Zedd silently set the bowl down on the side of the granite hearth. He rose up, listening with an ear turned toward the passage from where he had heard the bell. His mind raced through a map of all the bells he’d placed.
He needed to be sure.
He slipped through the door and into the passageway, the back of his shoulder brushing the plastered wall as he moved down to the first intersection on his right, watching not just ahead but behind as well. Nothing moved in the hallway ahead. He paused, leaning ahead to take a quick glance down the hall to the right. When he found it clear, he took the turn.

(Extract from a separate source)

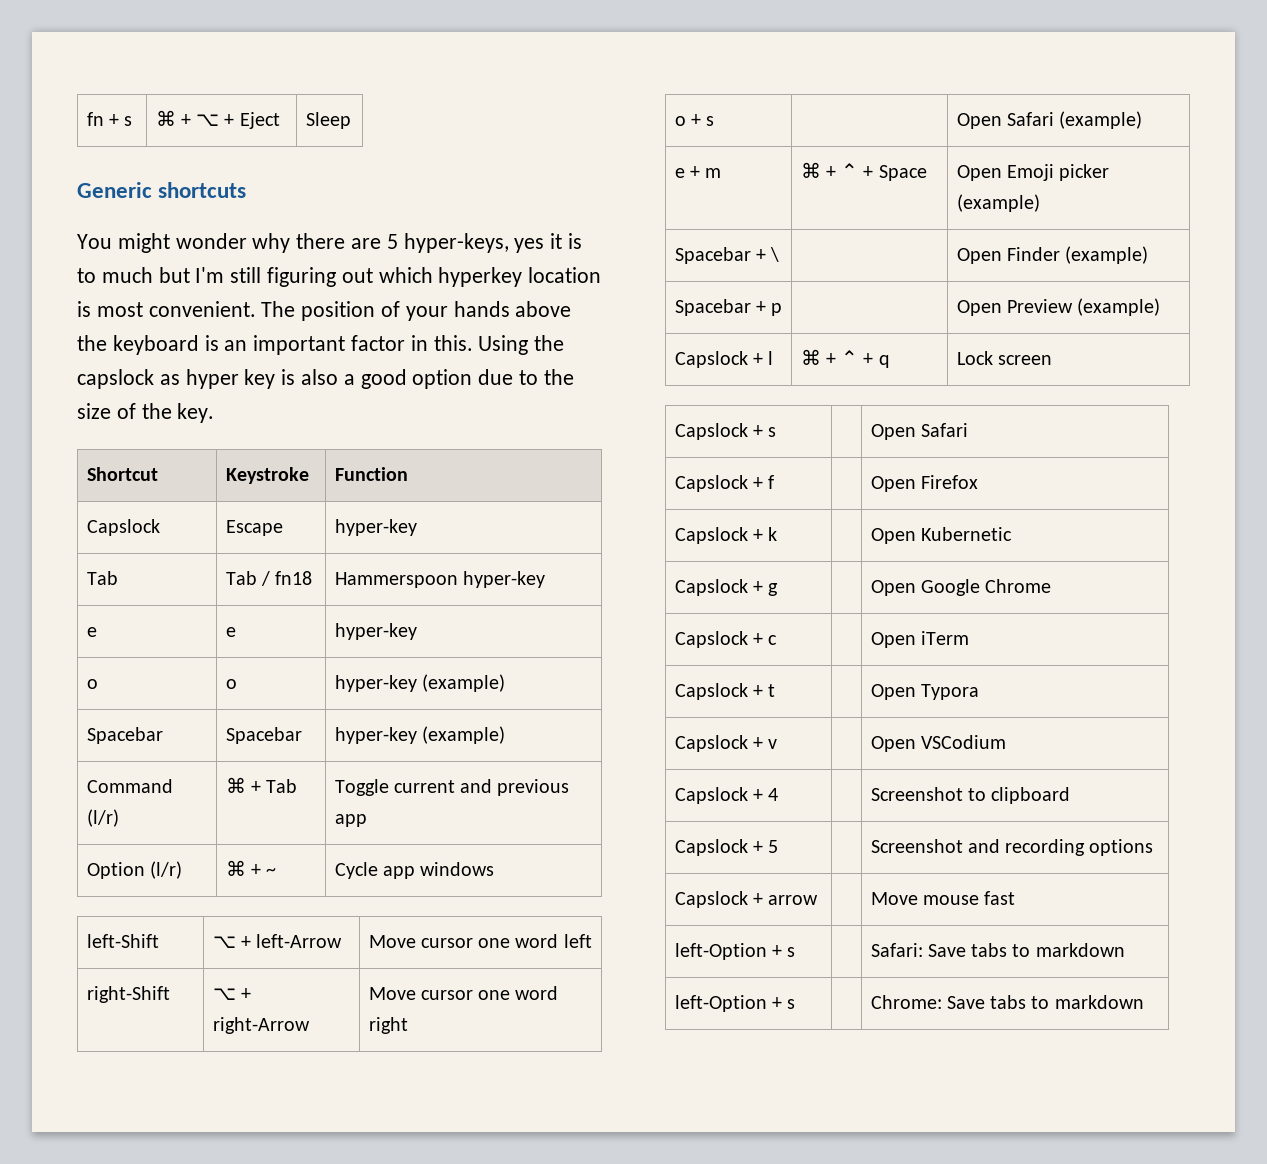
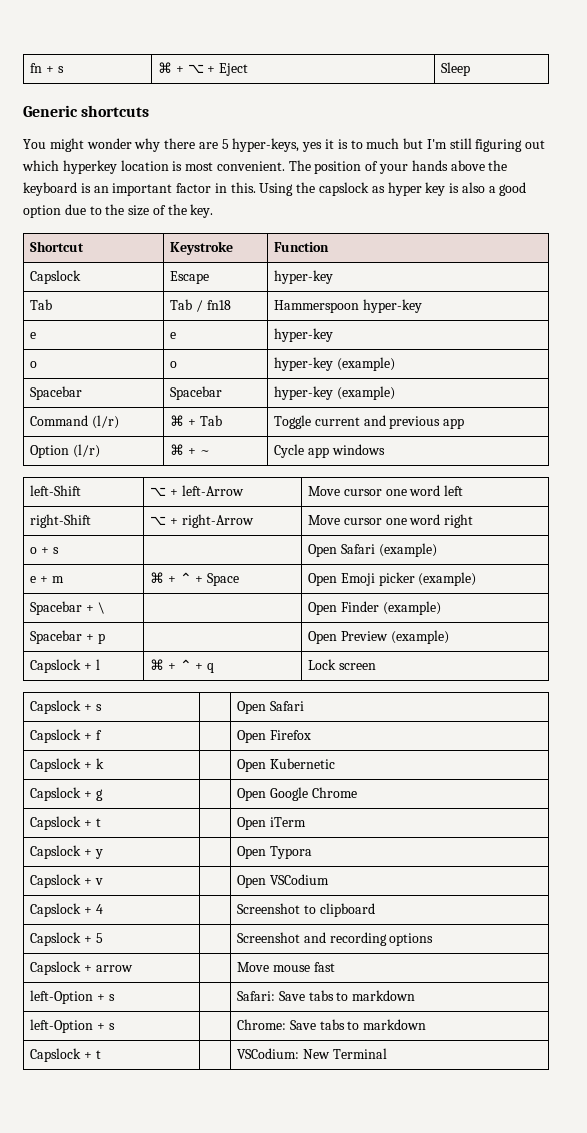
[768,635,778,645] c -> [95,818,101,827] t
[768,684,776,697] t -> [94,849,103,859] y
(1144, 1002) none -> [29,1048,101,1062] [236,1048,387,1059] // Capslock + t | | VSCodium: New Terminal

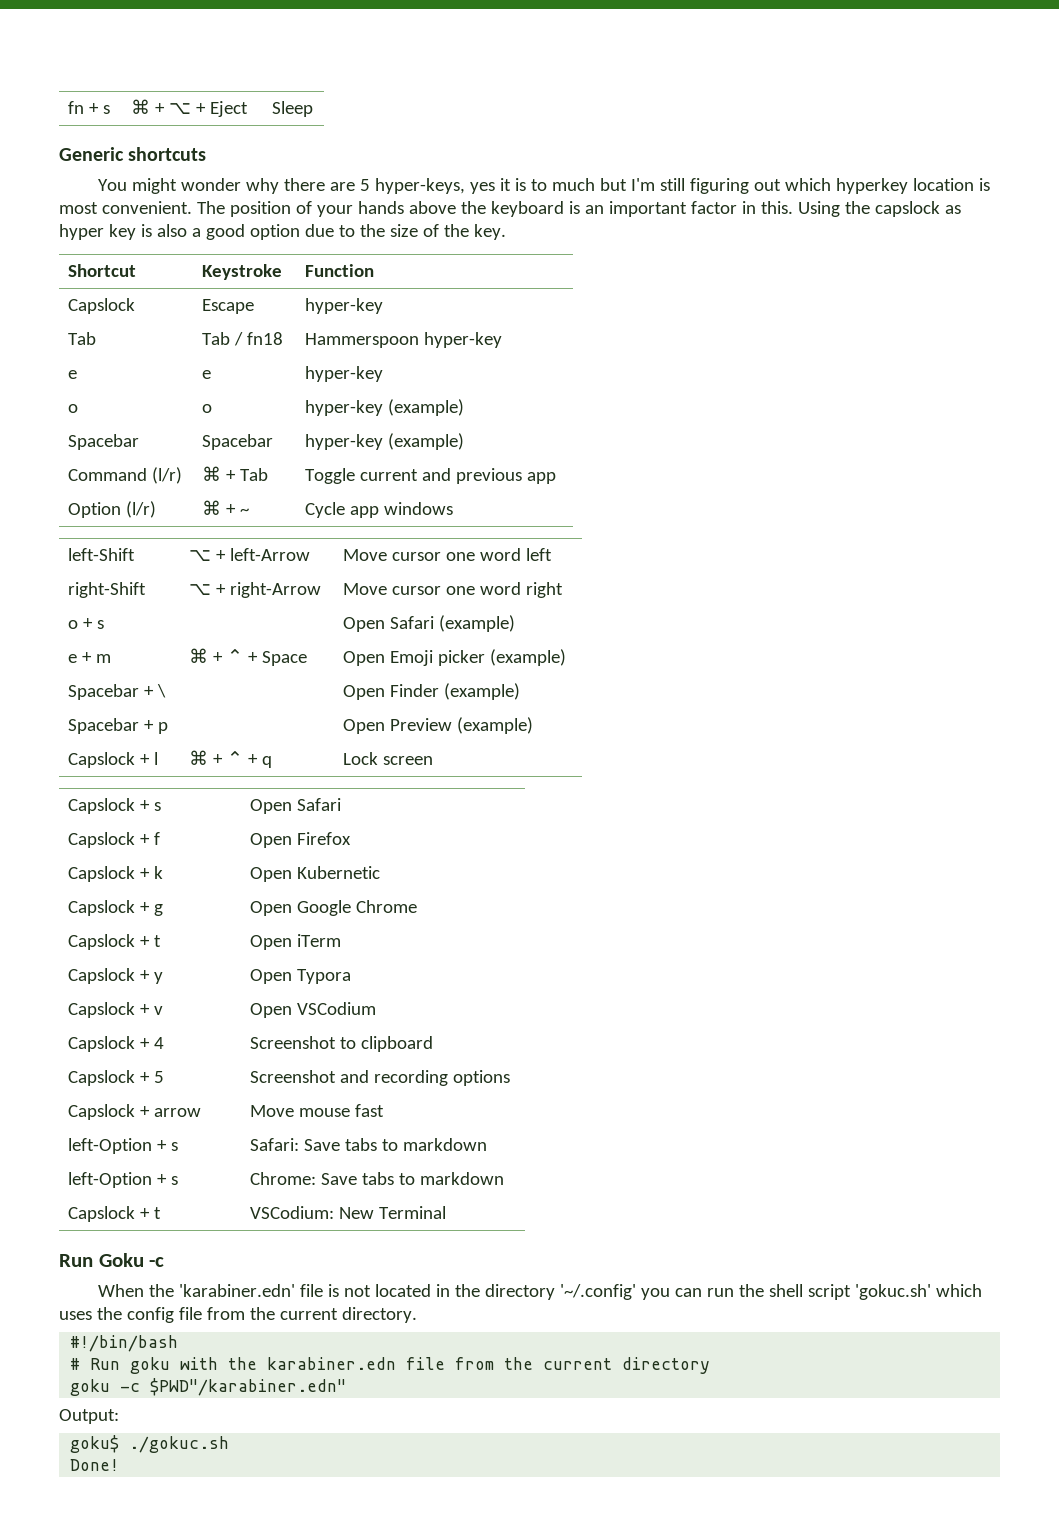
(387, 1053) none -> [59,1253,165,1267] [98,1284,983,1300] [59,1307,417,1323] [70,1335,179,1352] [70,1357,711,1374] [70,1378,347,1396] [59,1409,119,1424] [70,1435,230,1453] [70,1459,120,1471] // Run Goku -c // When the 'karabiner.edn' file is not located in the directory '~/.config' you can run the shell script 'gokuc.sh' which uses the config file from the current directory. // #!/bin/bash // # Run goku with the karabiner.edn file from the current directory // goku -c $PWD"/karabiner.edn" // Output: // goku$ ./gokuc.sh // Done!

Zedd moved quickly past closed doors, past a tapestry of vineyards that he had always thought was rather poorly executed, past an empty doorway to a room with a window that looked out over a deep shaft between towers on a high rampart, and past three more intersections until he reached the first stairway. He swept around the corner to the right, up the stairs that curved around to the left as they climbed up and crossed over the hall he’d just been in. In this way he could head back toward a network of halls where he’d placed a web of bells without using those same halls.
Zedd followed a mental map of a complex tangle of passages, halls, rooms, and dead ends that, over a lifetime, he had come to know intimately. Being First Wizard, he had access to every place in the Keep except those places that required Subtractive Magic. There were a few places where he could get confused, but this was not one of them.
He knew that unless someone was following in his footsteps, they would have to either go back or pass a place where he had set traps of elaborate magic as well as simple string. Then, if they didn’t see the cord, they would ring another bell. Then he would be sure.
Maybe it was Adie. Maybe she simply hadn’t seen the inky cord stretched across a doorway. Maybe she had been annoyed that he’d strung bells and maybe she’d rung one just to vex him.
No, Adie wasn’t like that. She might shake her finger at him and deliver a scathing lecture on why she didn’t agree with him that stringing bells was an effective thing to do, but she wouldn’t pull a trick about something she would recognize as intended to warn of danger. No, Adie might possibly have accidentally rung the bell, but she wouldn’t have rung it deliberately.
Another bell rang. Zedd spun to the sound and then froze.
The bell had come from the wrong direction—from where he’d set a bell on the other side of a conservatory. It was too far from the first for anyo
ne to have made it this soon. They would have had to go up a tower stairway, across a bridge to a rampart, along a narrow walkway in the dark, past several intersections to the correct turn that would descend a spiral ramp and make it down through a snarl of passageways in order to break the cord.
Unless there was more than one person.
The bell had chimed with a quick jerk and then clattered as it skittered across stone. It had to be a person tripping over the cord and sending the bell skipping across the stone floor.